What is expected:
From the entries below, retype only the lines from the one with "deformable elements [@BOU07]." through the one with "elastic responses [@SPE84]", exactly as written.

(Stored items)
---------------

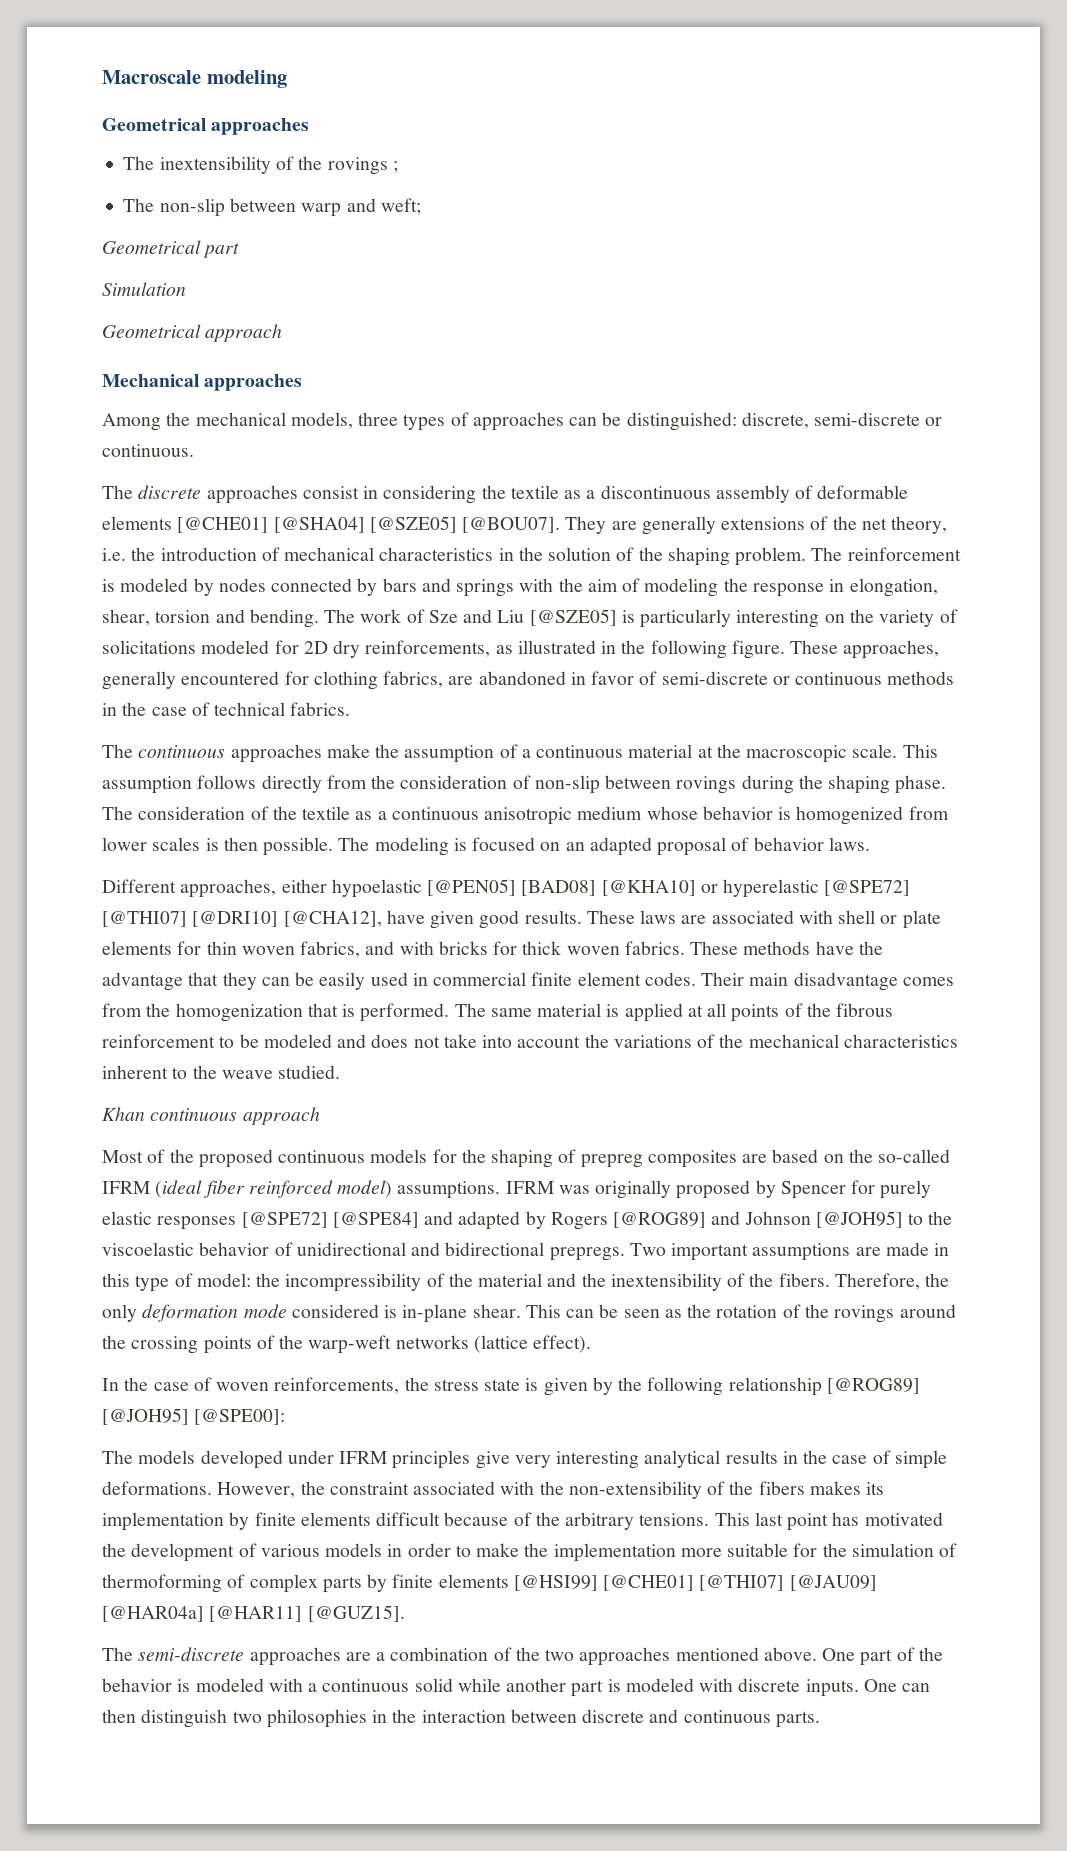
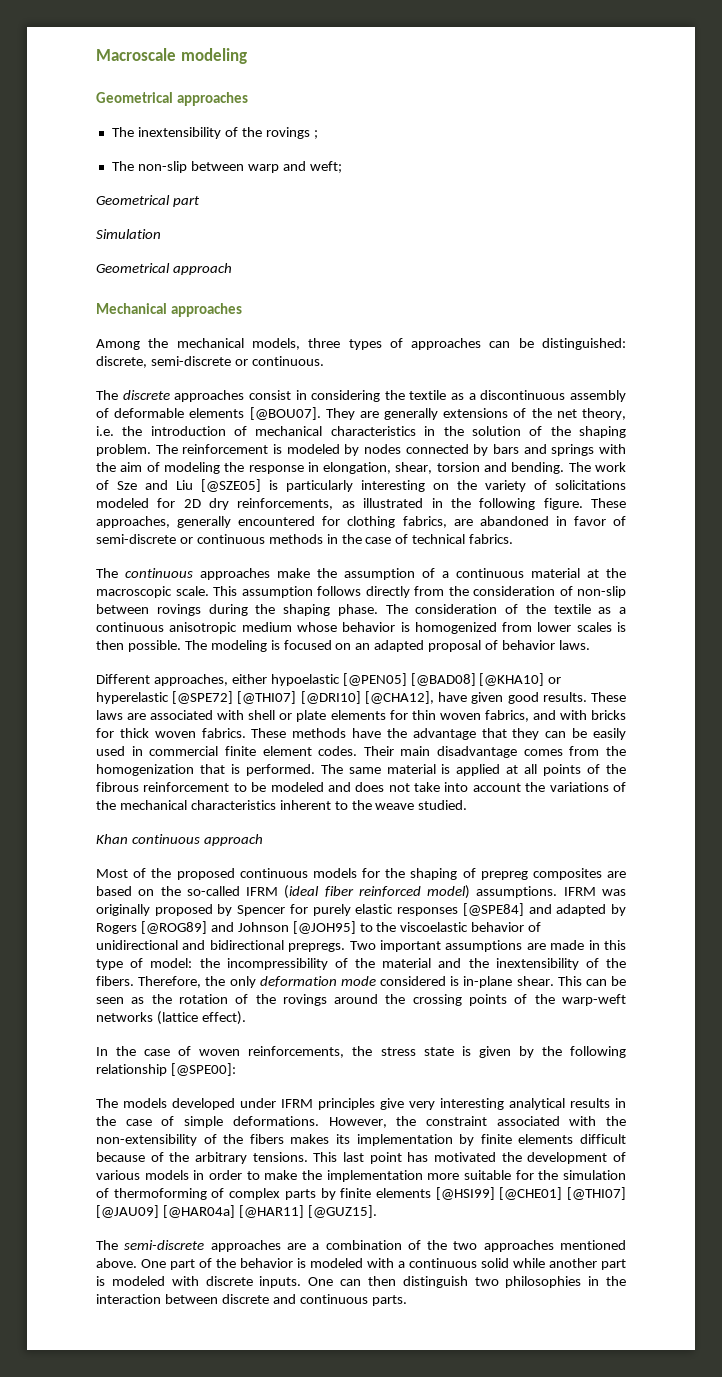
- The discrete approaches consist in considering the textile as a discontinuous assembly of deformable elements [@CHE01] [@SHA04] [@SZE05] [@BOU07].
+ The discrete approaches consist in considering the textile as a discontinuous assembly of deformable elements [@BOU07].
- Different approaches, either hypoelastic [@PEN05] [BAD08] [@KHA10] or hyperelastic [@SPE72] [@THI07] [@DRI10] [@CHA12], have given good results.
+ Different approaches, either hypoelastic [@PEN05] [@BAD08] [@KHA10] or hyperelastic [@SPE72] [@THI07] [@DRI10] [@CHA12], have given good results.
- IFRM was originally proposed by Spencer for purely elastic responses [@SPE72] [@SPE84] and adapted by Rogers [@ROG89] and Johnson [@JOH95] to the viscoelastic behavior of unidirectional and bidirectional prepregs.
+ IFRM was originally proposed by Spencer for purely elastic responses [@SPE84] and adapted by Rogers [@ROG89] and Johnson [@JOH95] to the viscoelastic behavior of unidirectional and bidirectional prepregs.
- In the case of woven reinforcements, the stress state is given by the following relationship [@ROG89] [@JOH95] [@SPE00]:
+ In the case of woven reinforcements, the stress state is given by the following relationship [@SPE00]:

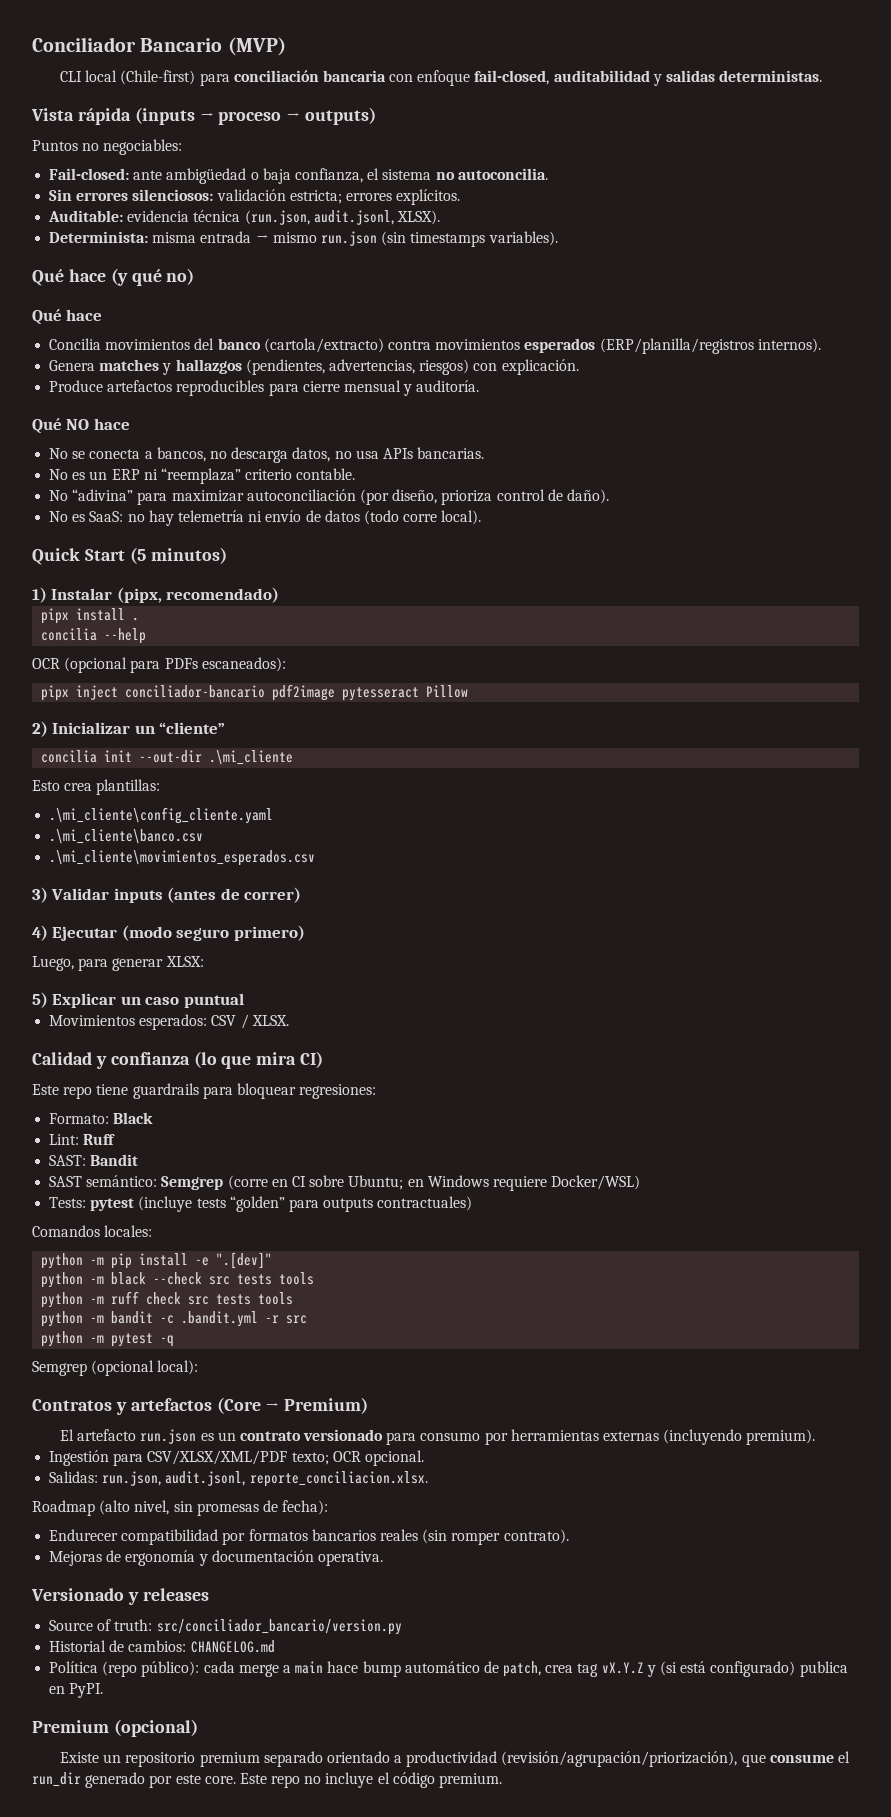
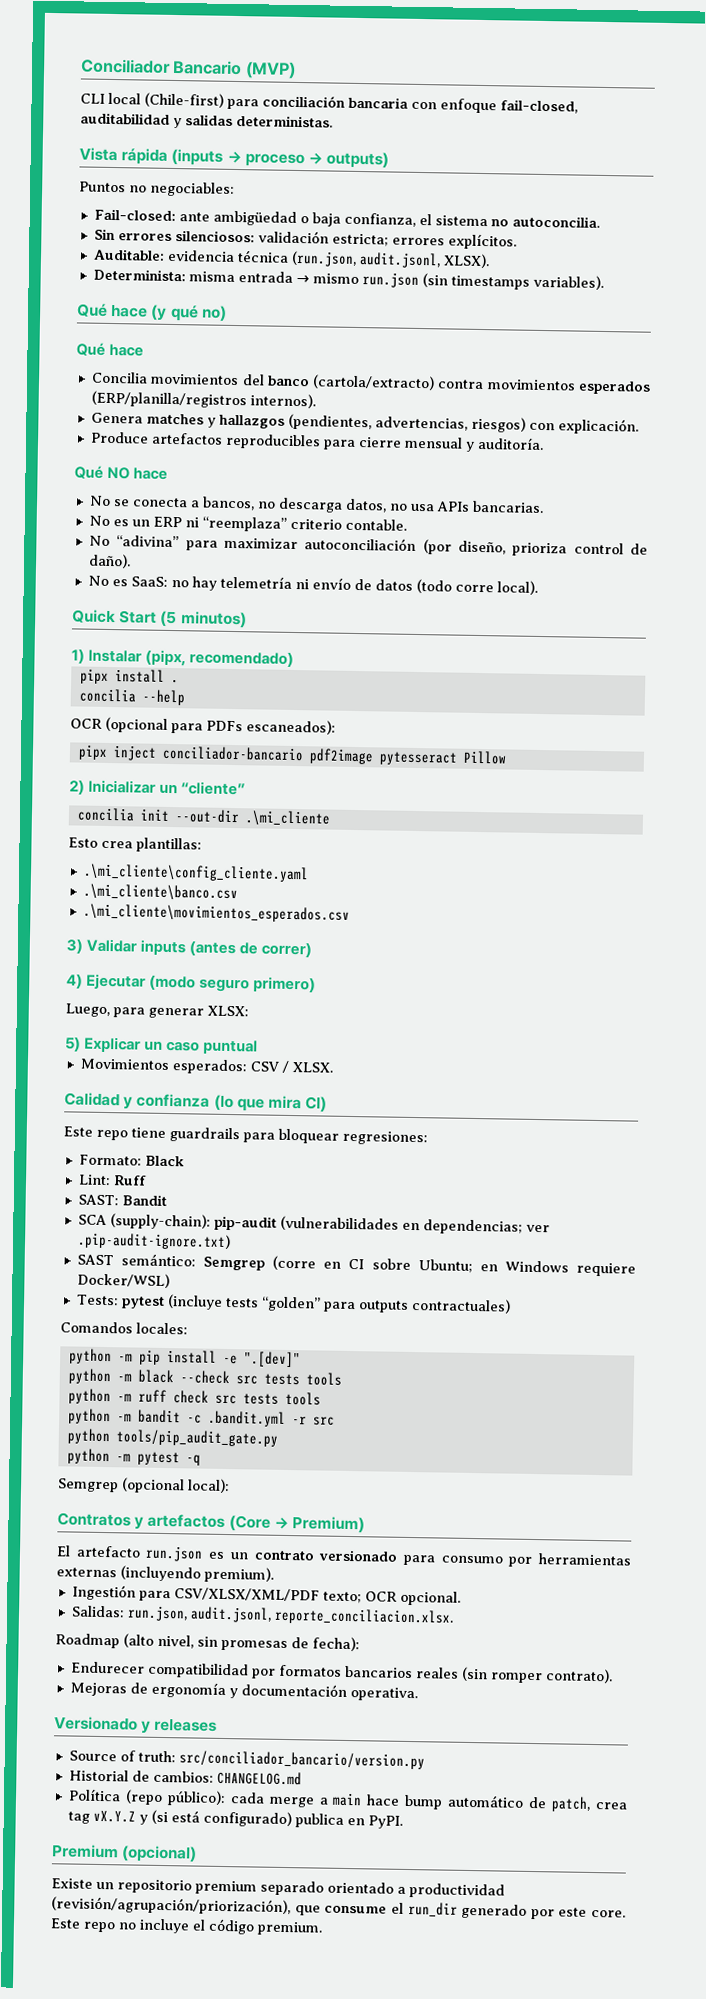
+ SCA (supply-chain): pip-audit (vulnerabilidades en dependencias; ver .pip-audit-ignore.txt)
+ python tools/pip_audit_gate.py

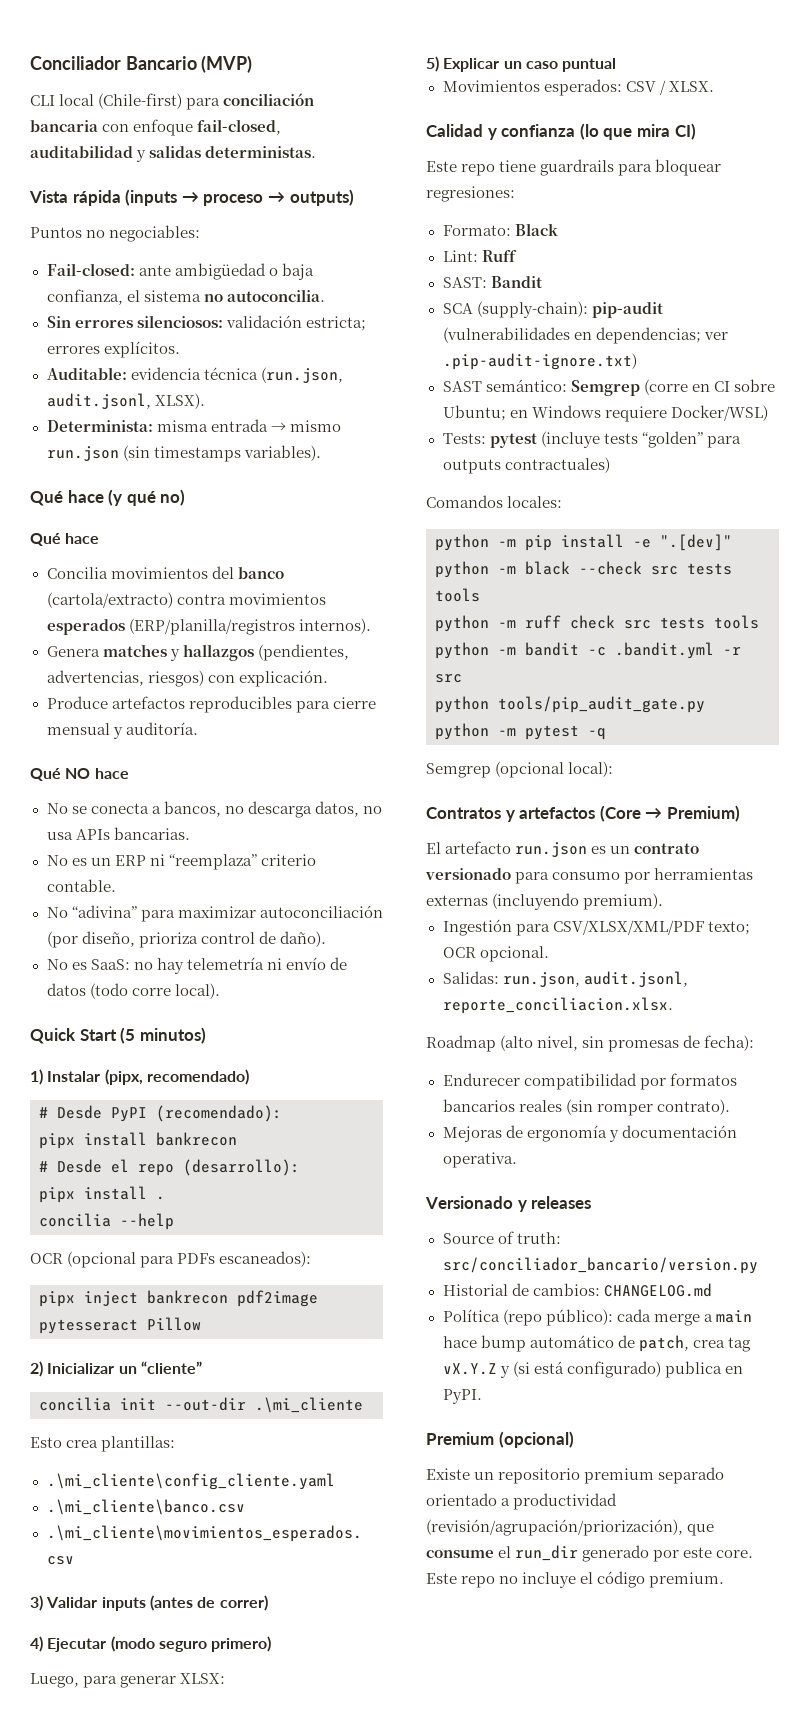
+ # Desde PyPI (recomendado):
+ pipx install bankrecon
+ # Desde el repo (desarrollo):
- pipx inject conciliador-bancario pdf2image pytesseract Pillow
+ pipx inject bankrecon pdf2image pytesseract Pillow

---------------

Exercise result:
+ The discrete approaches consist in considering the textile as a discontinuous assembly of deformable elements [@BOU07].
- Different approaches, either hypoelastic [@PEN05] [BAD08] [@KHA10] or hyperelastic [@SPE72] [@THI07] [@DRI10] [@CHA12], have given good results.
+ Different approaches, either hypoelastic [@PEN05] [@BAD08] [@KHA10] or hyperelastic [@SPE72] [@THI07] [@DRI10] [@CHA12], have given good results.
- IFRM was originally proposed by Spencer for purely elastic responses [@SPE72] [@SPE84] and adapted by Rogers [@ROG89] and Johnson [@JOH95] to the viscoelastic behavior of unidirectional and bidirectional prepregs.
+ IFRM was originally proposed by Spencer for purely elastic responses [@SPE84] and adapted by Rogers [@ROG89] and Johnson [@JOH95] to the viscoelastic behavior of unidirectional and bidirectional prepregs.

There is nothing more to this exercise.